Great information and great advice.
I don't know how much your PCP knows about lyme, but the one very important thing to know is:
If you are re-tested, please bear in mind that those much-coveted, flaming positives can go away. However, it does not mean that the infection is gone. There are very many reasons why people test negative. If your symptoms persist, even if the positive test doesn't, it is logical and prudent to continue treatment.
My sister tested positive at one point. When she felt WORSE, she tested negative.
but then under treatment (IV antibiotics) developed the so-called classic bull's eye rash
(3 of them on her legs)-- which she had never had before. Or noticed before.
No rash does not mean no lyme. But if you do develop the rash, it is a definite indicator that the bacteria are there.
One day at a time, one difficult MD at a time.
It is amazing that MDs are as stiff-necked as they are about this.

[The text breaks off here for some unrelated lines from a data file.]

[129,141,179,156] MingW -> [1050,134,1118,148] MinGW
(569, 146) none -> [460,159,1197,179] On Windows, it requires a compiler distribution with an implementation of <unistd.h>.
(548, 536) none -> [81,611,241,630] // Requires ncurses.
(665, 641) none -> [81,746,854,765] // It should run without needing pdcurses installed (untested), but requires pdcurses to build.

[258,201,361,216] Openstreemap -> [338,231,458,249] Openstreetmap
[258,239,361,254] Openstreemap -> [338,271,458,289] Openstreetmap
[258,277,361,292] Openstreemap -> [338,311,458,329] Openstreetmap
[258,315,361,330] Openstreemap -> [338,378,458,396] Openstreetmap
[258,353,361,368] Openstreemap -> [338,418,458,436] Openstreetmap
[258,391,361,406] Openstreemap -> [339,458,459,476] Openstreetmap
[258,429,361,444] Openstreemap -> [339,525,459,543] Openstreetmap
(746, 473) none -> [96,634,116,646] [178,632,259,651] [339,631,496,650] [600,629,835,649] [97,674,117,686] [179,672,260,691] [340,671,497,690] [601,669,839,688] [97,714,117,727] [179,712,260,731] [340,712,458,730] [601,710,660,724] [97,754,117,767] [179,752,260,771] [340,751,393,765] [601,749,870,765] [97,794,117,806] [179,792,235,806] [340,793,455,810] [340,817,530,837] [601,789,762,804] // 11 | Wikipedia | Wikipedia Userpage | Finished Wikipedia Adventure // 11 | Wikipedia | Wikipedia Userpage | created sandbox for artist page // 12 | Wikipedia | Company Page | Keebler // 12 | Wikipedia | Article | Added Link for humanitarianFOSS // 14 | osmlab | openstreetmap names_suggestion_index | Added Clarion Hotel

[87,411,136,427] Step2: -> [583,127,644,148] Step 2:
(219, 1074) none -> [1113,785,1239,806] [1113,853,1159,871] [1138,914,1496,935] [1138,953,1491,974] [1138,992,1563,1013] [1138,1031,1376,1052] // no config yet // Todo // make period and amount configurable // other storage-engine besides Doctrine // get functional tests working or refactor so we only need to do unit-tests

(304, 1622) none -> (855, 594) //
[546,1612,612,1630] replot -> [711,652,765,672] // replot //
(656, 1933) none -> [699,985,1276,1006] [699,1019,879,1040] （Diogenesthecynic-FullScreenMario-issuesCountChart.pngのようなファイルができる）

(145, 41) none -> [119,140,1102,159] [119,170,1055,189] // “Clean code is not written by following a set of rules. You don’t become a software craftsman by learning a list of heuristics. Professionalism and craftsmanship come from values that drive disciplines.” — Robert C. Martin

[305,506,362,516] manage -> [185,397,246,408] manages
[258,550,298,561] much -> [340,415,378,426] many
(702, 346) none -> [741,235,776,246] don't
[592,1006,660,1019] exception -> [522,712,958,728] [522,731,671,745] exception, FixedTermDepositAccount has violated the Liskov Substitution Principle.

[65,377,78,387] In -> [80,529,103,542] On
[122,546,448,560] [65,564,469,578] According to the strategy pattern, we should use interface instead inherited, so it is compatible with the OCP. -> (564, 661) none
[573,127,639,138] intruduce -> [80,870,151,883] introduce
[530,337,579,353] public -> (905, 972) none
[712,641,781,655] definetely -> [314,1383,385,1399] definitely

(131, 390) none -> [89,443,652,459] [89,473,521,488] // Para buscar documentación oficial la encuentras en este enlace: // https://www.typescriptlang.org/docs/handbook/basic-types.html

I think what has happened is that their professional prerogatives -- knowing everying worth knowing; being the smartest kid in the class -- are threatened by snotty-nosed patients who challenge them. I'm serious.
It must take a lot of confidence to be able to act as a physician, to cut people open, to make life-and-death decisions about fellow humans. But at times, 'hubris' takes over: that fine word, applied by the ancient Greeks to people like Icarus, the clever fellow who fashioned wonderful wax-and-feather wings for himself and learned to fly...but he flew too close to the sun, the wax melted, and crash-go-boom. In the modern lingo, MDs hate being called on their sh*t.
And now the internet! It makes MDs nuts. I have had many MDs ask me where I read whatever I am saying to them, and realized too late that saying "On the internet" is a mistake. It brings only sneers. What I have learned to say is "The [ABC] Journal of Medicine, and here's a copy of the article." I don't mention that I located the article on the internet.
MDs are only human, but that's no excuse. The answer is to keep looking for a humble and open-minded MD, and to educate oneself. In the not-to-far future, we will be vindicated, and these MDs will be shamed ... assuming they are capable of shame.
None of this helps you get better, but if you can accept it as another bothersome factor to deal with on the road to getting better, then it will help your mental state. Just as I try to stay away from toxic people who wear me out, I have learned to leave toxic MDs behind. It's harder in an HMO, but even in a PPO, I pay a lot out of pocket, since more and more MDs can't afford to work for what insurance companies are willing to pay them. (And that's only going to get worse.) I know people personally who will keep going to lousy MDs they don't trust just because the MD is 'in network.' Life's too short, imo, esp when dealing with health.
I would stick with your good doc and let the rest of them rot. You may need them for specific things in future, so no point in 'ticking' them off ... it's a long road, but you are on your way.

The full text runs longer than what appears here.